Handlettering: Eine Renaissance der Schreibschrift?

Sollten Kinder noch Schreibschrift lernen und überhaupt noch handschriftlich schreiben?

Dass Schulkinder schreiben lernen sollen, ist unumstritten. Bei der Frage nach dem „Wie?“ gehen die Meinungen allerdings auseinander. Während die einen darauf beharren, dass neben der Druckschrift auch eine Schreibschrift gelehrt werden sollte, plädieren die anderen dafür, sich allein auf die Druckschrift zu konzentrieren. Schließlich bereitet diese vielen Kindern schon genug Probleme. Und angesichts einer sich fortschreitend digitalisierenden Welt, in der fast nur noch getippt wird: Sollten Kinder überhaupt noch handschriftlich schreiben üben?

Handschreibschriftarten

Grundsätzlich unterschieden wird zwischen Druck- und Schreibschrift. Während bei der Druckschrift der Stift nach jedem vollendeten Buchstaben abgesetzt wird, ermöglicht die Schreibschrift durch Verbindungen der Buchstaben miteinander schnelleres Schreiben.

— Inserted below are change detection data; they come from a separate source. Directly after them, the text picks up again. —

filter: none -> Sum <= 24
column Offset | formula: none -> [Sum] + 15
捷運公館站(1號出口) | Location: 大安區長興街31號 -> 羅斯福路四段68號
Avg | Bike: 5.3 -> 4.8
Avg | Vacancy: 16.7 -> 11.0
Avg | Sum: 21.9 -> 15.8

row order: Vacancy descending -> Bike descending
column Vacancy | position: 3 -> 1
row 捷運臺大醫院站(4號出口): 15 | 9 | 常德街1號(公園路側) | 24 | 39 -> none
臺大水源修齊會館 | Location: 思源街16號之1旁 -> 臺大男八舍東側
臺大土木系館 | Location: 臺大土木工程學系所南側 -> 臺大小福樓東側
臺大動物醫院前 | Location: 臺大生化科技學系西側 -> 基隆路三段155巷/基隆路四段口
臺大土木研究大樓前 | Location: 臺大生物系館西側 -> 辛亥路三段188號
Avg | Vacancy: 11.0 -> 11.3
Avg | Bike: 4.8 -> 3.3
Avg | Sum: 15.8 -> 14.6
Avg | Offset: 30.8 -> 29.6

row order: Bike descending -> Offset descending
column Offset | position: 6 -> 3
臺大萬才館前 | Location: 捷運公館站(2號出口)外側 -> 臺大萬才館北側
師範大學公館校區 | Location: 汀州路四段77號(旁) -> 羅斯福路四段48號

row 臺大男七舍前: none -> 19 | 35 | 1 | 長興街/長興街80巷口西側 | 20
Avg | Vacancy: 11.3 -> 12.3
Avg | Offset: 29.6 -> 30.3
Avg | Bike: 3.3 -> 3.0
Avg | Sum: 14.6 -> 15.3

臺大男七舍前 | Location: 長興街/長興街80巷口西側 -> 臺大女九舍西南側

Bis zur Mitte des 20. Jahrhunderts wurde in Deutschland die deutsche (Kurrent-) Schrift verwendet. Sie war insgesamt spitzer als die lateinische Schrift und wurde während der NS-Zeit verboten. Eine Variante der deutschen Kurrentschrift ist die 1911 von Ludwig Sütterlin entwickelte und nach ihm benannte Sütterlinschrift. Ein Detail der deutschen Schrift, das sich bis heute allerdings erhalten hat, ist der Bogen über dem „u“ zur Unterscheidung vom „n“. Ein anderes solches Detail ist der Querstrich der „7“, um sie von der „1“ unterscheiden zu können. Bis heute wird die lateinische Schreibschrift verwendet.

In Grundschulen wird üblicherweise zunächst die Druck- und dann die Schreibschrift unterrichtet. Eine Kompromisslösung stellt die Grundschrift dar, um Schreibanfängern den Übergang von Druck- zu Schreibschrift zu erleichtern. Einige fordern aber auch, die Differenzierung zwischen Druck- und Schreibschrift durch die Grundschrift ganz zu ersetzen.

Funktionen von Schriftarten

Der Debatte um Druck-, Grund- und Schreibschrift ist eine wesentliche Frage vorgelagert: Welche Funktionen haben Schriftarten? In erster Linie geht es natürlich um die Lesbarkeit, aber die eigene Handschrift ist auch ein wichtiges Alleinstellungsmerkmal der Persönlichkeit. Nicht umsonst müssen wichtige Dokumente selbst im digitalen Zeitalter häufig noch händisch unterschrieben werden. Auch ein handschriftlich verfasster Brief wirkt doch gleich noch einmal viel persönlicher als eine getippte E-Mail. Nicht zuletzt sind Hand- und Schreibschriften aber auch ein wertvolles Kulturgut.

Handlettering

Etwa zeitgleich zur Debatte um die Abschaffung der Schreibschrift aus dem Lehrplan kursiert insbesondere unter jungen Mädchen der Trend des Handletterings. Abertausende Pinterest-Bilder liefern Inspirationen für ästhetisch gestaltete Überschriften für Lernunterlagen und in den Geschäften liegen ganze Handlettering-Starter-Sets inklusive Kalligrafiefüller und Brushpens aus. Der Handlettering-Trend macht deutlich: Ein nicht unerheblicher Teil der Jugend interessiert sich noch für handschriftliche Schreibschrift. Es sind die kunstvoll geschwungenen Linien, die uns beeindrucken, das gerade Schreiben können selbst ohne Lineatur und das gleichmäßige „Schreiben wie gedruckt“.